ST. PAUL, Minn. – Two years, two Super Bowls.
What has been virtually unimaginable for Chris Hogan's former team, as well as many other clubs around the NFL, is pretty much routine for his current one.
The Buffalo Bills allowed Hogan to leave them as a restricted free agent after the 2015 season. The wide receiver signed with the Patriots, won a Super Bowl ring last year and has a chance to get a second Sunday against the Philadelphia Eagles.
That's pretty much business as usual for a club that enters each year as the prohibitive favorite to hoist the Lombardi Trophy.
Meanwhile, back in Western New York, Bills fans are still giddy over watching their team – the one for which Hogan played for four seasons – snap a 17-year playoff drought on Dec. 31. That the Bills proceeded to lose in the wild-card round at Jacksonville a week later couldn't take away from the sense of satisfaction many in their fan base felt, along with the optimism that there just might be better things to come.
With the Patriots, winning Super Bowls is the only thing. They don't merely hope for it. They expect it, as do their fans.
Hogan acknowledges that, after leaving the Bills, he never dreamed of playing in back-to-back Super Bowls. "I was just worrying about making football teams and doing whatever I could on the field when I got (to the Patriots) to be a part of this team," he said.
But now that Hogan has spent two seasons as one of Tom Brady's targets, he understands that there's a different mentality on his current team. Working hard isn't exactly a revolutionary concept with the rest of the league.
With the Patriots, however, it takes on a whole new meaning.

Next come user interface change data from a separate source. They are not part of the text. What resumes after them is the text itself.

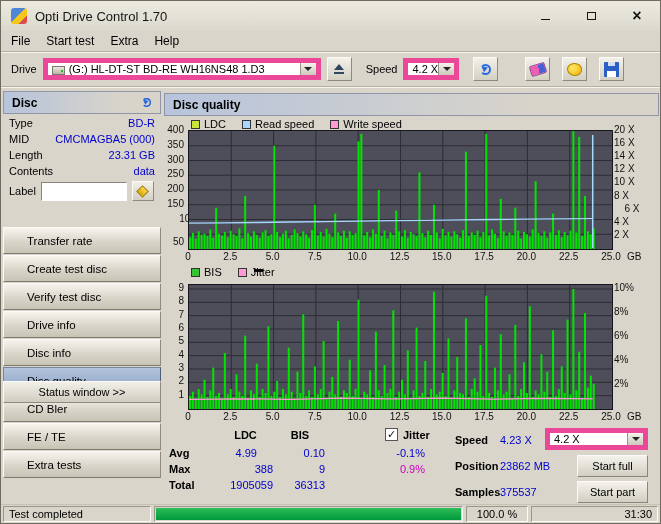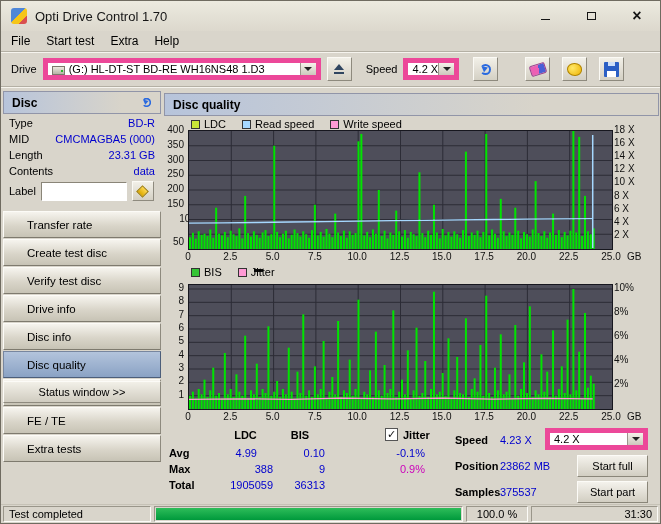--- a/index.html
+++ b/index.html
@@ -236,7 +236,7 @@
         <div class="axlbl" style="left: 0px; width: 21px; top: 108.75px; text-align: right;">150</div>
         <div class="axlbl" style="left: 0px; width: 21px; top: 123.5px; text-align: right; margin-left: 12px;">100</div>
         <div class="axlbl" style="left: 0px; width: 21px; top: 147px; text-align: right;">50</div>
-        <div class="axlbl" style="left: 451px; width: 36px; top: 35px;">18 X</div>
+        <div class="axlbl" style="left: 451px; width: 36px; top: 35px;">20 X</div>
         <div class="axlbl" style="left: 451px; width: 36px; top: 48.1111px;">16 X</div>
         <div class="axlbl" style="left: 451px; width: 36px; top: 61.2222px;">14 X</div>
         <div class="axlbl" style="left: 451px; width: 36px; top: 74.3333px;">12 X</div>

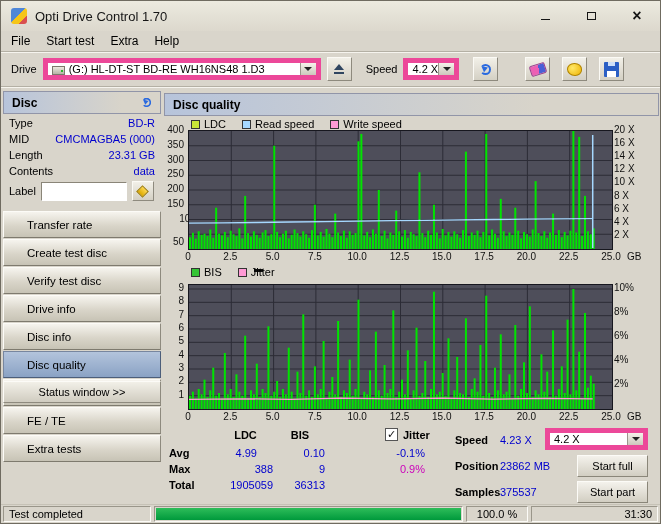--- a/index.html
+++ b/index.html
@@ -242,7 +242,7 @@
         <div class="axlbl" style="left: 451px; width: 36px; top: 74.3333px;">12 X</div>
         <div class="axlbl" style="left: 451px; width: 36px; top: 87.4444px;">10 X</div>
         <div class="axlbl" style="left: 451px; width: 36px; top: 100.556px;">8 X</div>
-        <div class="axlbl" style="left: 451px; width: 36px; top: 113.667px;">6 X</div>
+        <div class="axlbl" style="left: 451px; width: 36px; top: 113.667px; text-align: center;">6 X</div>
         <div class="axlbl" style="left: 451px; width: 36px; top: 126.778px;">4 X</div>
         <div class="axlbl" style="left: 451px; width: 36px; top: 139.889px;">2 X</div>
         <div class="axlbl" style="left: 8px; width: 34px; top: 162px; text-align: center;">0</div>

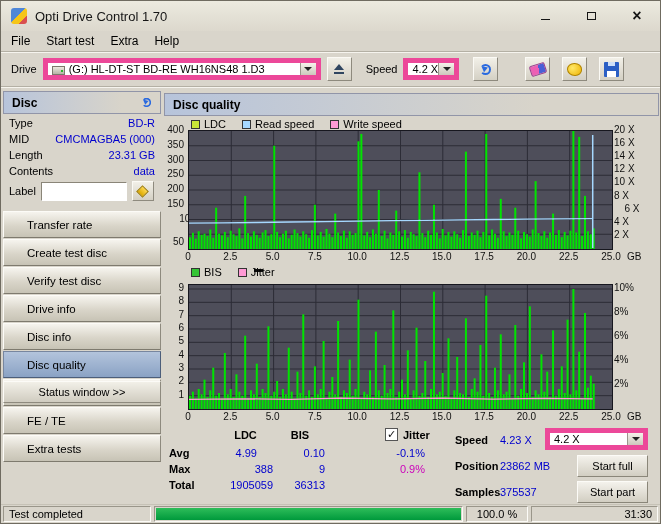--- a/index.html
+++ b/index.html
@@ -60,7 +60,7 @@
   .lbtn{width:22px;height:20px;display:flex;align-items:center;justify-content:center;
     background:linear-gradient(#f2f0e8,#d4d0c4);border:1px solid;border-color:#fbfaf5 #8e8a7e #8e8a7e #fbfaf5}
   .tagicon{width:9px;height:9px;transform:rotate(45deg);background:linear-gradient(#ffd84d,#dba800);border:1px solid #9c7a00}
-  #sidebar-buttons{margin-top:6px}
+  #sidebar-buttons{margin-top:22px}
   .sbtn{height:27px;display:flex;align-items:center;padding-left:23px;font-size:11.5px;margin-bottom:1px;
     background:linear-gradient(#f6f4ee,#d9d5c9 55%,#c7c3b5);
     border:1px solid;border-color:#fcfbf7 #8e8a7e #7e7a6e #fcfbf7}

Everything before, during and after games is done with a higher degree of intensity – with a level of purpose that is not necessarily found in other places. The smallest details matter. Almost nothing is left to chance.
"For us, we set our expectations high," Hogan said. "Obviously, everybody else sets the expectations high for us, but that's because of how hard we play and how hard we work and how much we care about winning football games and what it really means to us. And that's kind of what we focus on."
Giving opportunities to players such as Hogan, who can be overlooked because they are more steady than spectacular, is a classic Patriot trait. Before signing with the Bills in 2012, he spent a year bouncing from the San Francisco 49ers to the New York Giants to the Miami Dolphins, each of whom released him before the start of the season.
Even with the Bills, Hogan was always seen as more of an overachieving fringe player than someone who could make a real difference. But that never discouraged him, even after the Bills placed a low enough restricted-free-agency tender on him to make it easy for the Patriots to put together a contract offer they knew the Bills wouldn't match.
"I believed in myself ever since I got in this league that I could play in these (Super Bowl) games and in the NFL on Sundays," Hogan said. "When I got (to the Patriots), I just knew it was going to take a lot of hard work to be out there and win football games. That's something that I've been doing, but it definitely hammered it home when I got (to the Patriots)."
A large part of the Patriots' success stems from their ability to overcome the losses of key players.
In 2016, they had to adjust to not having the game's most dominant tight end, Rob Gronkowski, after back issues forced him to have season-ending surgery. In 2017, one of the NFL's best receivers, Julian Edelman, was lost for the year to a knee injury.
In each case, Hogan had a hand in helping to pick up the slack. While making 14 starts in '16, he caught a career-high 38 passes for 680 yards and four touchdowns. He also was the hero of the AFC Championship Game victory against the Pittsburgh Steelers, with nine catches – two for touchdowns. Although he only played in nine games and made seven starts in '17, Hogan had 34 receptions for 439 yards and a career-best five TDs. Of his three postseason catches, one was for a score in the Patriots' divisional-round pounding of the Tennessee Titans.
"We've got a lot of guys in that locker room that work really hard at their craft and care a lot about this team, so if we're asked to take on a bigger role, whatever that is, we're going to do that to the best of our ability," Hogan said. "Like we always say, the next-man-up kind of mentality, so if a guy goes down, there's a lot of guys in the locker room that are willing to step up and take on different roles on the team."
One of the keys to overcoming Edelman's absence has been Danny Amendola, who came up big in the Patriots' AFC Championship Game victory against the Jaguars. That was particularly crucial after Gronkowski left the game in the first half with a concussion. He remains in concussion protocol, but is on target to return to action in Super Bowl LII.
"When I first got here, Danny, myself, Jules, all those guys, we had similar pasts, we had to work really hard to get to where we wanted to be in our careers," Hogan said. "Danny's the type of guy you can always look to, kind of trust to make plays in big situations. And Danny's obviously been doing that for a long time and has come up really big this year."